To authorize Hawkeye to access your Dynatrace data, you need to create an API key with appropriate permissions.

Access Account Management: In the Dynatrace console, navigate to the bottom-left corner of the screen.
- Click your username.
- From the pop-up menu, select Account Management.
Fig.3 - Access acount management
Open Identity & Access Management:
- On the Account Management screen, click Identity & Access Management in the top navigation bar.
- Select OAuth Clients from the list of available options.
Fig.4 - Open identity & access management
Create a New OAuth Client:
- On the OAuth Clients screen, click the Create client button in the upper-right corner.
Fig.5 - Create new OAuth client
- On the Create Client screen:
  - Enter the current user’s email address in the Subject user email field.
Fig.6 - Enter client details
Assign Permissions: Grant the following permissions to ensure the OAuth client has the appropriate level of access.

Settings Service

settings:objects:read – View schema settings objects.
app-settings:objects:read – View app settings objects.

Environment API

environment-api:events:read – Read events.
environment-api:metrics:read – Read metrics.
environment-api:security-problems:write – Manage security problems.
environment-api:security-problems:read – Read security problems.
environment-api:problems:write – Manage problems.
environment-api:problems:read – Read problems.
environment-api:entities:read – Read entities.
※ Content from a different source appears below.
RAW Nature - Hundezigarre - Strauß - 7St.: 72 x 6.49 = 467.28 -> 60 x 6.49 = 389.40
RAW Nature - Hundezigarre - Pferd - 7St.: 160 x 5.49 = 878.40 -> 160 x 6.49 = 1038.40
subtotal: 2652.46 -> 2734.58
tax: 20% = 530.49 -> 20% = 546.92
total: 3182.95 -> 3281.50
Grail Data Ingest and Query

storage:system:read – View system tables.
storage:bizevents:read – View business events.
storage:buckets:read – View Grail buckets.
storage:metrics:read – View metrics.
storage:events:read – View events.
storage:logs:read – View logs.
storage:smartscape:read – View Smartscape data.
storage:entities:read – View entities.
storage:spans:read – View spans.
storage:security.events:read – View security events.

Document Service

document:documents:read – View documents.

Scroll to the bottom of the screen.
Click the Create client button.

3. Retrieve API Key Information

After the client is created, make note of the following credentials:

Client ID
Client Secret
Login URL – for example:

Important: For Hawkeye integration, you must convert the login URL into the live data endpoint.
Replace apps with live in the URL.
Example:

Login URL: https://bcz58691.apps.dynatrace.com

Live Data Endpoint: https://bcz58691.live.dynatrace.com

4. Add Dynatrace Connection to Hawkeye

Now that you have your API key and Environment ID, configure the Dynatrace connection in Hawkeye.
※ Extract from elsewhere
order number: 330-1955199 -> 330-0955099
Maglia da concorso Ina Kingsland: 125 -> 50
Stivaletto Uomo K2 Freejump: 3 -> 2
Navigate to the Connections Tab: In the Hawkeye dashboard, go to the Connections section and click New Connection.

Fig.7 - Create new Dynatrace connection dashboard
Select Dynatrace: From the list of available integrations, select Dynatrace, and click Next.

Fig.8 - Select Dynatrace
Enter Connection Details: When setting up the connection, you will need to provide the following information:
- Name (Required)
  Enter a unique name for the connection. This field is mandatory and is usually marked with a red asterisk (*).
  Example: Dynatrace-Production-Integration
- Description (Optional)
  Provide a short description of the integration to help identify its purpose or scope.
  Example: Integration for monitoring production environment
- Endpoint (Required)
  Specify the Dynatrace API endpoint.
  - Use the live data endpoint (replace apps with live in the login URL).
  - Example:
```
https://bcz58691.live.dynatrace.com
```
- Client ID (Required)
  Enter the Client ID that was generated when you created the OAuth client in Dynatrace.
- Client Secret (Required)
  Enter the Client Secret associated with the Client ID. This is used to authenticate API requests securely.
  
  Fig.9 - Enter connection details
Verify the Connection: Hawkeye will verify the connection to Dynatrace. Once the verification is complete, the Dynatrace connection card will be visible on your dashboard.